§ **YOUR INSTRUCTIONS**
Apart from the pictures, every line below needs to be reproduced verbatim.

§ **DATASET EXCERPTS**
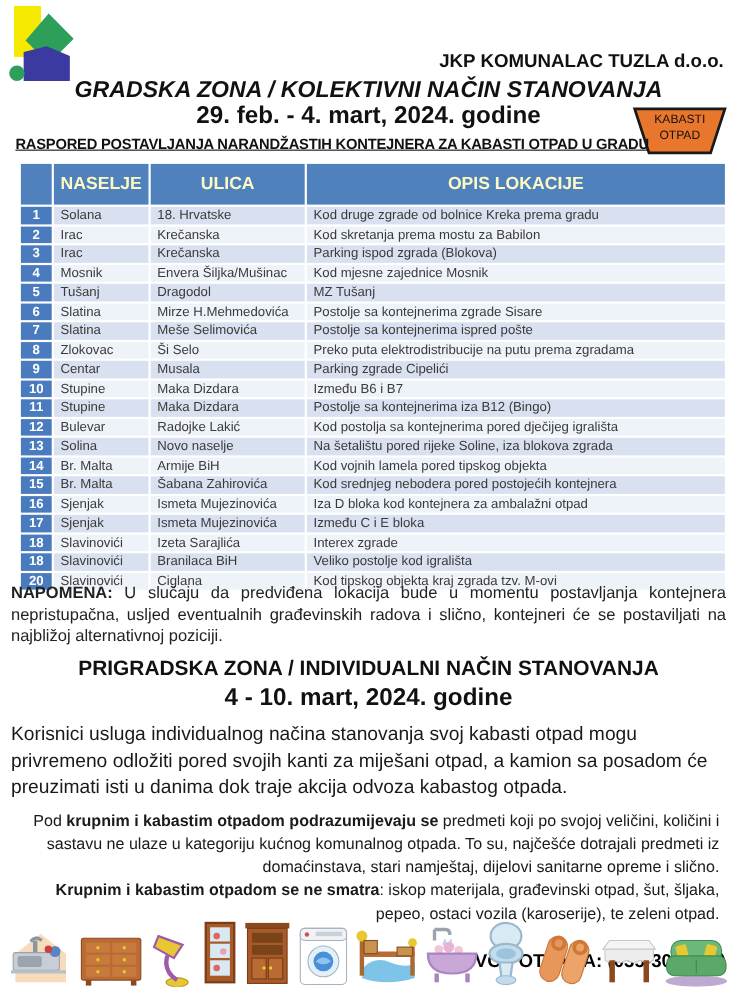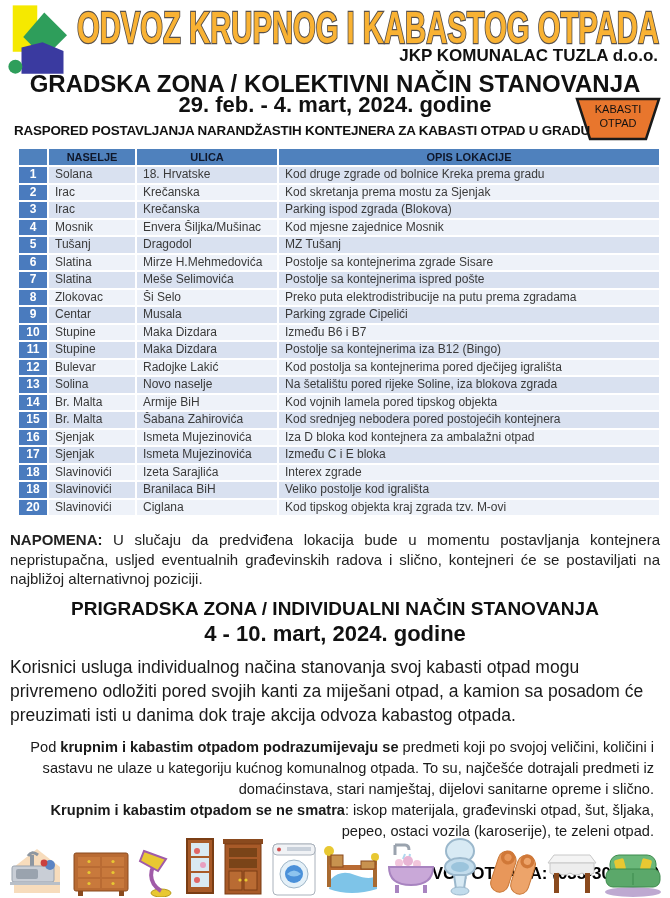--- a/index.html
+++ b/index.html
@@ -56,11 +56,6 @@
     </svg>
   </div>
 
-  <div class="title-wrap">
-    <svg width="592" height="48" viewBox="0 0 592 48">
-      <text x="296" y="39" text-anchor="middle" font-family="Liberation Sans, sans-serif" font-size="44" font-weight="bold" fill="#F9B233" stroke="#58504A" stroke-width="2.4" paint-order="stroke" textLength="582" lengthAdjust="spacingAndGlyphs">ODVOZ KRUPNOG I KABASTOG OTPADA</text>
-    </svg>
-  </div>
 
   <div class="company">JKP KOMUNALAC TUZLA d.o.o.</div>
 

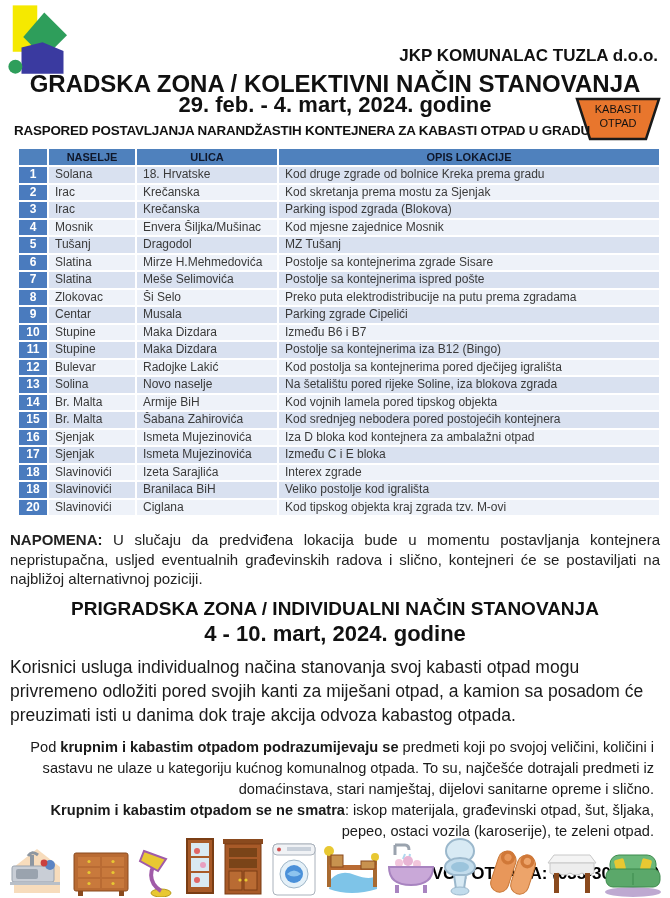--- a/index.html
+++ b/index.html
@@ -13,7 +13,7 @@
   .title-wrap { position:absolute; left:72px; top:4px; width:592px; height:48px; }
   .company { position:absolute; right:12px; top:46px; font-size:17px; font-weight:bold; color:#111; }
   .zone-title { position:absolute; left:0; right:0; text-align:center; font-weight:bold; color:#111; }
-  .zone1-title { top:70px; font-size:24px; }
+  .zone1-title { top:70px; font-size:21px;font-style:italic; }
   .zone1-dates { top:92px; font-size:22px; }
   .badge { position:absolute; right:8px; top:96px; width:88px; height:46px; }
   .badge .badge-text {

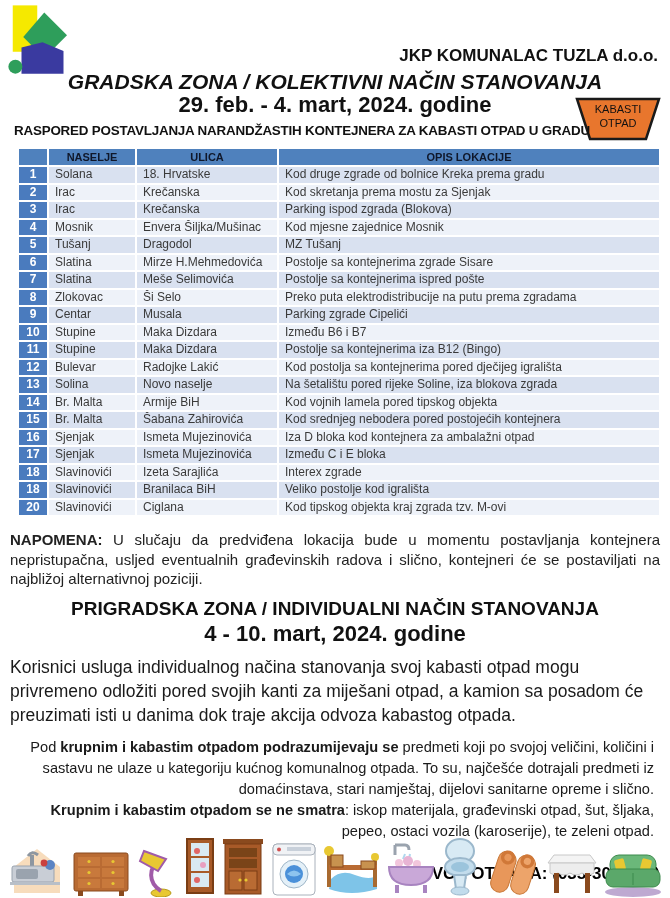--- a/index.html
+++ b/index.html
@@ -20,7 +20,7 @@
     position:absolute; left:0; right:0; top:7px; text-align:center;
     font-size:11px; font-weight:normal; color:#111; line-height:1.25;
   }
-  .schedule-label { position:absolute; left:14px; top:123px; font-size:13.4px; font-weight:bold; letter-spacing:-0.2px; color:#111; }
+  .schedule-label { position:absolute; left:14px; top:123px; font-size:13.4px; font-weight:bold; letter-spacing:-0.2px; color:#111;text-decoration:underline; }
   
   .table-wrap { position:absolute; left:17px; top:147px; width:640px; }
   table { width:640px; border-collapse:separate; border-spacing:2px; background:#fff; table-layout:fixed; }

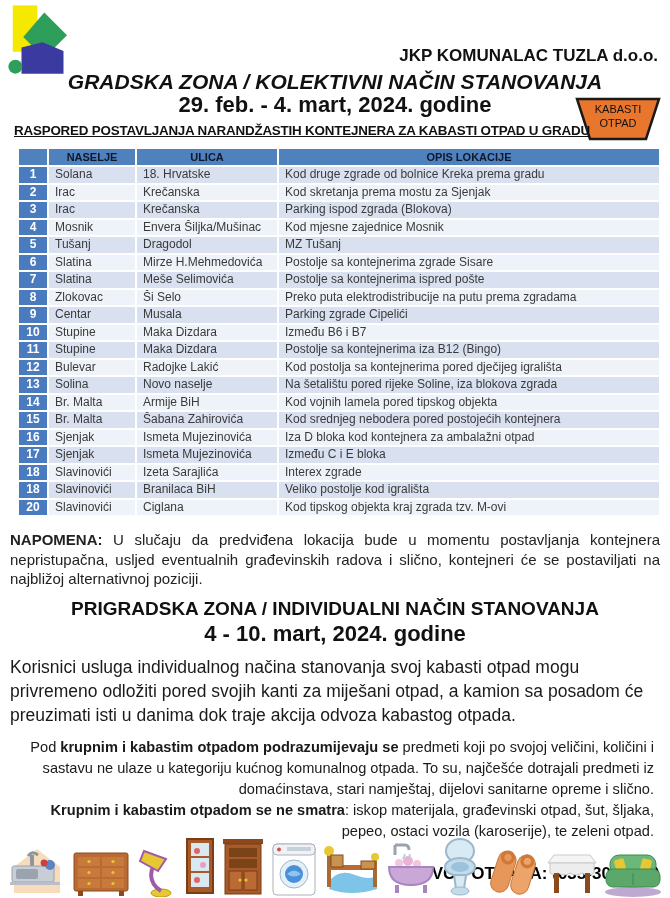--- a/index.html
+++ b/index.html
@@ -24,7 +24,7 @@
   
   .table-wrap { position:absolute; left:17px; top:147px; width:640px; }
   table { width:640px; border-collapse:separate; border-spacing:2px; background:#fff; table-layout:fixed; }
-  th { background:#4F81BD; color:#0f172a; font-size:11px; font-weight:bold; height:16px; text-align:center; white-space:nowrap; overflow:hidden; }
+  th { background:#4F81BD; color:#fef9c3; font-size:16px; font-weight:bold; height:37px; text-align:center; white-space:nowrap; overflow:hidden; }
   td { font-size:12px; height:15.5px; line-height:15px; color:#3a3a3a; white-space:nowrap; overflow:hidden; padding:0 0 0 6px; }
   tbody tr:nth-child(odd) td { background:#D9E1F0; }
   tbody tr:nth-child(even) td { background:#EEF2F9; }

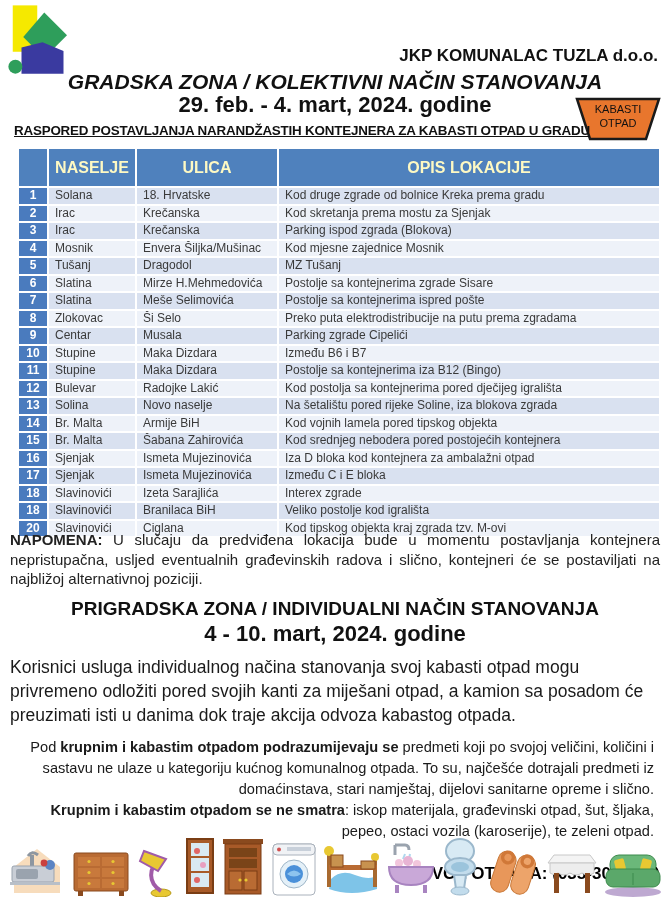--- a/index.html
+++ b/index.html
@@ -101,7 +101,7 @@
             <td class="num">2</td>
             <td class="naselje">Irac</td>
             <td class="ulica">Krečanska</td>
-            <td class="opis">Kod skretanja prema mostu za Sjenjak</td>
+            <td class="opis">Kod skretanja prema mostu za Babilon</td>
           </tr>
           <tr>
             <td class="num">3</td>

§ **RESPONSE TO THIS TASK**
--- a/index.html
+++ b/index.html
@@ -56,11 +56,6 @@
     </svg>
   </div>
 
-  <div class="title-wrap">
-    <svg width="592" height="48" viewBox="0 0 592 48">
-      <text x="296" y="39" text-anchor="middle" font-family="Liberation Sans, sans-serif" font-size="44" font-weight="bold" fill="#F9B233" stroke="#58504A" stroke-width="2.4" paint-order="stroke" textLength="582" lengthAdjust="spacingAndGlyphs">ODVOZ KRUPNOG I KABASTOG OTPADA</text>
-    </svg>
-  </div>
 
   <div class="company">JKP KOMUNALAC TUZLA d.o.o.</div>
 

--- a/index.html
+++ b/index.html
@@ -13,7 +13,7 @@
   .title-wrap { position:absolute; left:72px; top:4px; width:592px; height:48px; }
   .company { position:absolute; right:12px; top:46px; font-size:17px; font-weight:bold; color:#111; }
   .zone-title { position:absolute; left:0; right:0; text-align:center; font-weight:bold; color:#111; }
-  .zone1-title { top:70px; font-size:24px; }
+  .zone1-title { top:70px; font-size:21px;font-style:italic; }
   .zone1-dates { top:92px; font-size:22px; }
   .badge { position:absolute; right:8px; top:96px; width:88px; height:46px; }
   .badge .badge-text {

--- a/index.html
+++ b/index.html
@@ -20,7 +20,7 @@
     position:absolute; left:0; right:0; top:7px; text-align:center;
     font-size:11px; font-weight:normal; color:#111; line-height:1.25;
   }
-  .schedule-label { position:absolute; left:14px; top:123px; font-size:13.4px; font-weight:bold; letter-spacing:-0.2px; color:#111; }
+  .schedule-label { position:absolute; left:14px; top:123px; font-size:13.4px; font-weight:bold; letter-spacing:-0.2px; color:#111;text-decoration:underline; }
   
   .table-wrap { position:absolute; left:17px; top:147px; width:640px; }
   table { width:640px; border-collapse:separate; border-spacing:2px; background:#fff; table-layout:fixed; }

--- a/index.html
+++ b/index.html
@@ -24,7 +24,7 @@
   
   .table-wrap { position:absolute; left:17px; top:147px; width:640px; }
   table { width:640px; border-collapse:separate; border-spacing:2px; background:#fff; table-layout:fixed; }
-  th { background:#4F81BD; color:#0f172a; font-size:11px; font-weight:bold; height:16px; text-align:center; white-space:nowrap; overflow:hidden; }
+  th { background:#4F81BD; color:#fef9c3; font-size:16px; font-weight:bold; height:37px; text-align:center; white-space:nowrap; overflow:hidden; }
   td { font-size:12px; height:15.5px; line-height:15px; color:#3a3a3a; white-space:nowrap; overflow:hidden; padding:0 0 0 6px; }
   tbody tr:nth-child(odd) td { background:#D9E1F0; }
   tbody tr:nth-child(even) td { background:#EEF2F9; }

--- a/index.html
+++ b/index.html
@@ -101,7 +101,7 @@
             <td class="num">2</td>
             <td class="naselje">Irac</td>
             <td class="ulica">Krečanska</td>
-            <td class="opis">Kod skretanja prema mostu za Sjenjak</td>
+            <td class="opis">Kod skretanja prema mostu za Babilon</td>
           </tr>
           <tr>
             <td class="num">3</td>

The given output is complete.